▶ WHAT IS BEING ASKED
Transcribe each line below verbatim; pictures excluded.

▶ DATA EXTRACT
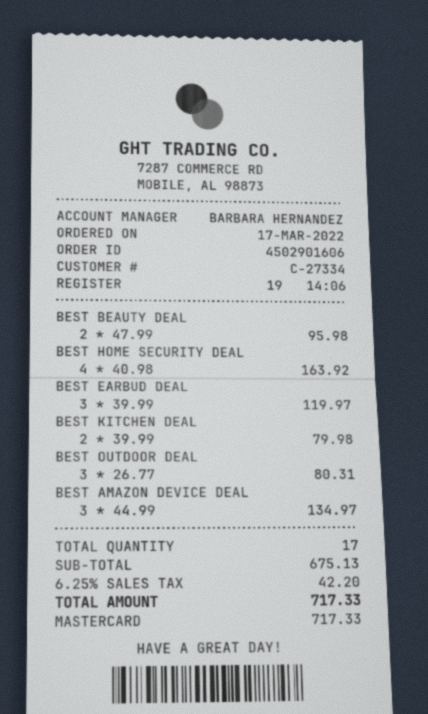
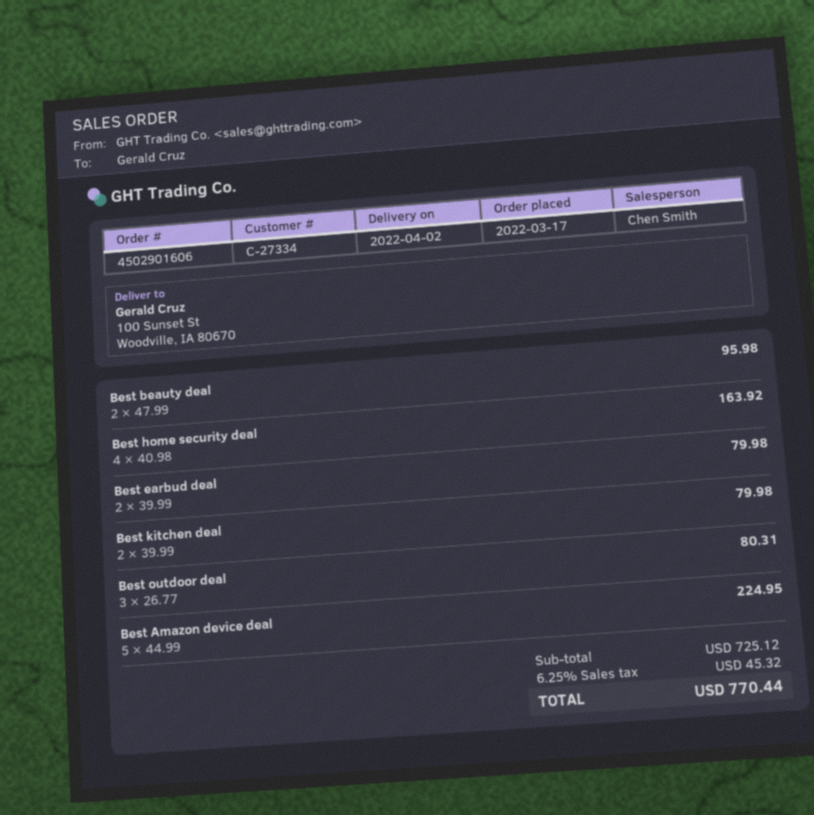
sales rep: BARBARA HERNANDEZ -> Chen Smith
BEST EARBUD DEAL: 3 x 39.99 = 119.97 -> 2 x 39.99 = 79.98
BEST AMAZON DEVICE DEAL: 3 x 44.99 = 134.97 -> 5 x 44.99 = 224.95
subtotal: 675.13 -> 725.12
tax: 6.25% = 42.20 -> 6.25% = 45.32
total: 717.33 -> 770.44

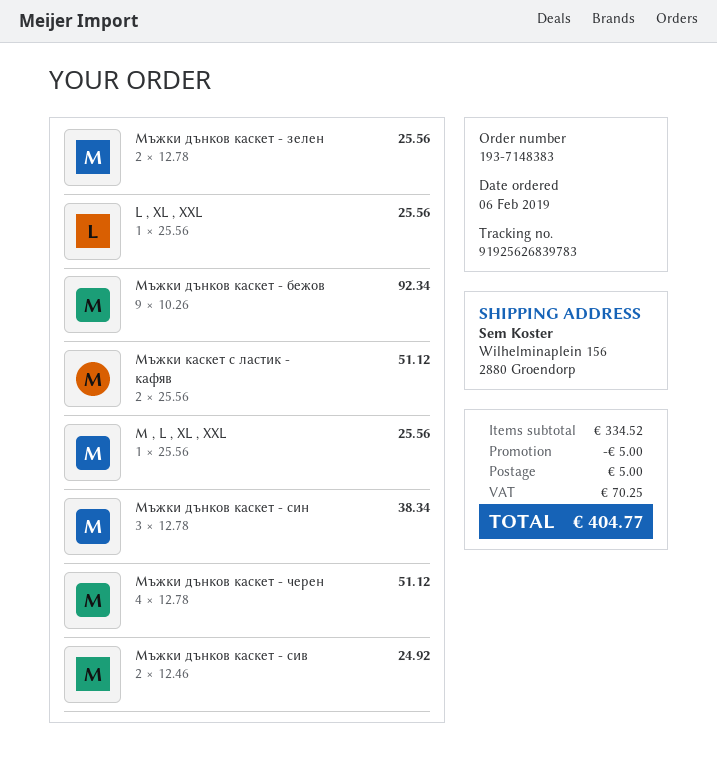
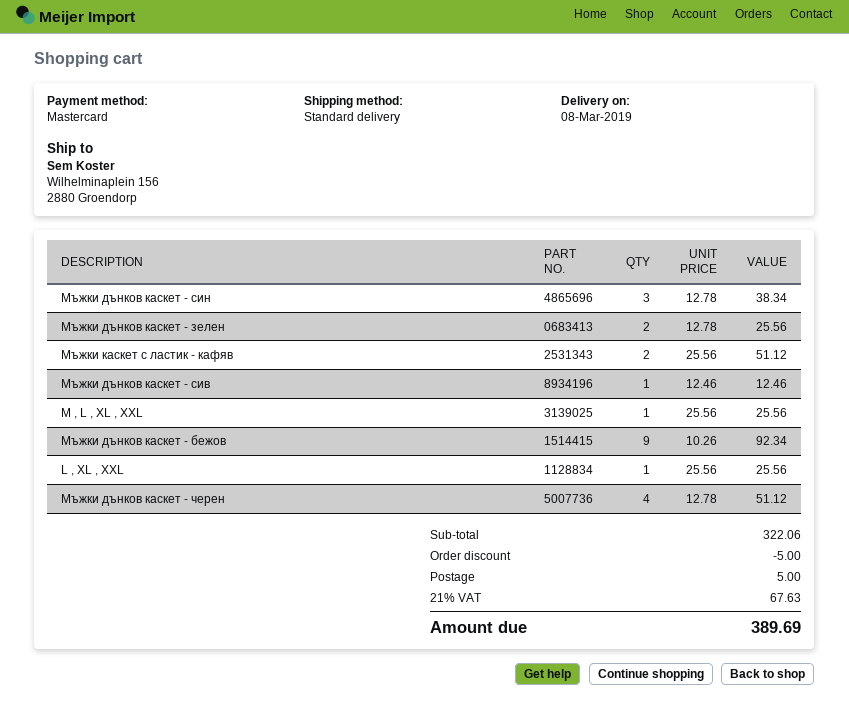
Мъжки дънков каскет - сив: 2 x 12.46 = 24.92 -> 1 x 12.46 = 12.46
subtotal: 334.52 -> 322.06
tax: 70.25 -> 67.63
total: 404.77 -> 389.69

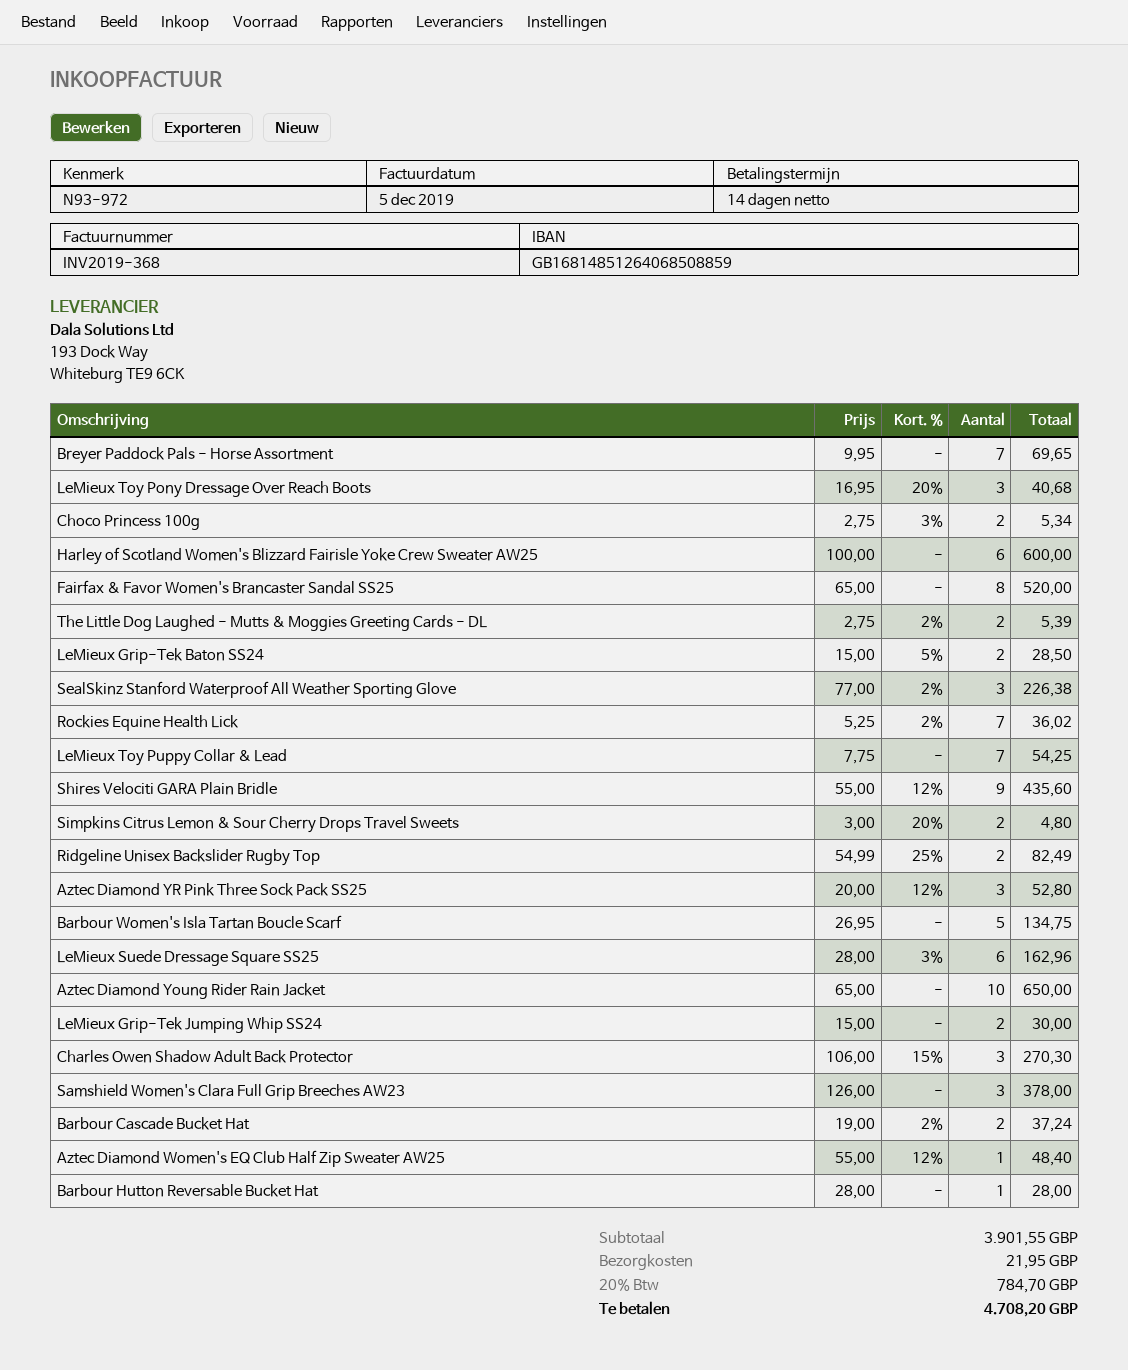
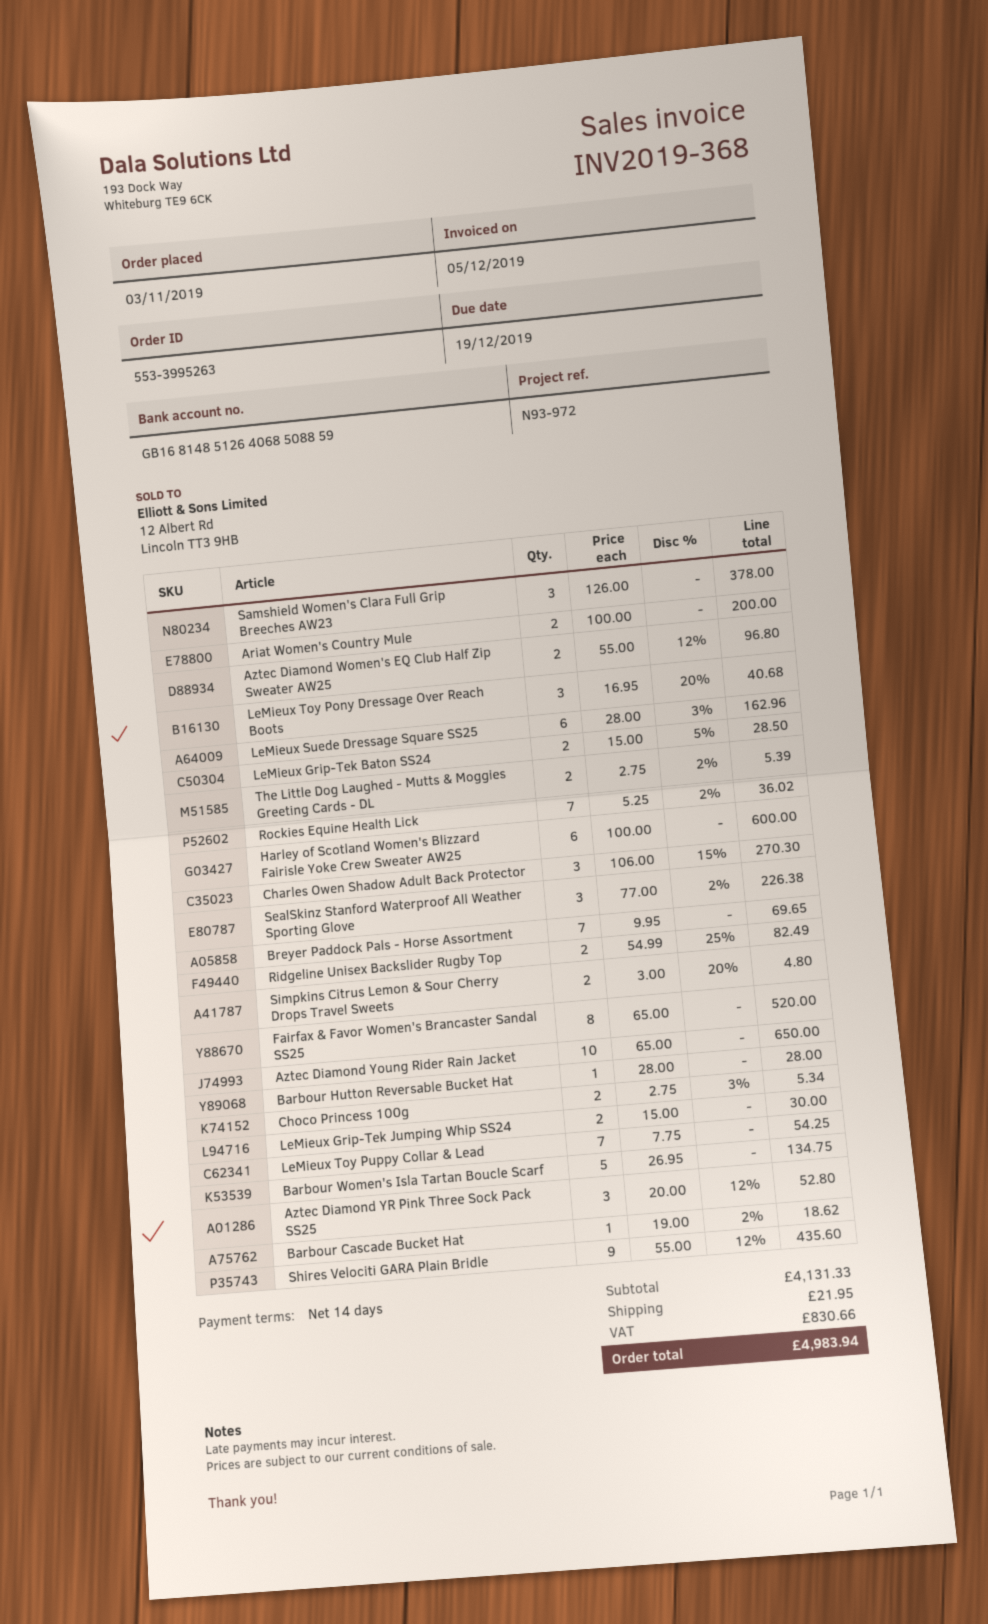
Barbour Cascade Bucket Hat: 2 x 19.00 - 2% = 37.24 -> 1 x 19.00 - 2% = 18.62
Aztec Diamond Women's EQ Club Half Zip Sweater AW25: 1 x 55.00 - 12% = 48.40 -> 2 x 55.00 - 12% = 96.80
Ariat Women's Country Mule: none -> 2 x 100.00 = 200.00
subtotal: 3901.55 -> 4131.33
tax: 784.70 -> 830.66
total: 4708.20 -> 4983.94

▶ ANSWER TO THE PROBLEM
sales rep: BARBARA HERNANDEZ -> Chen Smith
BEST EARBUD DEAL: 3 x 39.99 = 119.97 -> 2 x 39.99 = 79.98
BEST AMAZON DEVICE DEAL: 3 x 44.99 = 134.97 -> 5 x 44.99 = 224.95
subtotal: 675.13 -> 725.12
tax: 6.25% = 42.20 -> 6.25% = 45.32
total: 717.33 -> 770.44

Мъжки дънков каскет - сив: 2 x 12.46 = 24.92 -> 1 x 12.46 = 12.46
subtotal: 334.52 -> 322.06
tax: 70.25 -> 67.63
total: 404.77 -> 389.69

Barbour Cascade Bucket Hat: 2 x 19.00 - 2% = 37.24 -> 1 x 19.00 - 2% = 18.62
Aztec Diamond Women's EQ Club Half Zip Sweater AW25: 1 x 55.00 - 12% = 48.40 -> 2 x 55.00 - 12% = 96.80
Ariat Women's Country Mule: none -> 2 x 100.00 = 200.00
subtotal: 3901.55 -> 4131.33
tax: 784.70 -> 830.66
total: 4708.20 -> 4983.94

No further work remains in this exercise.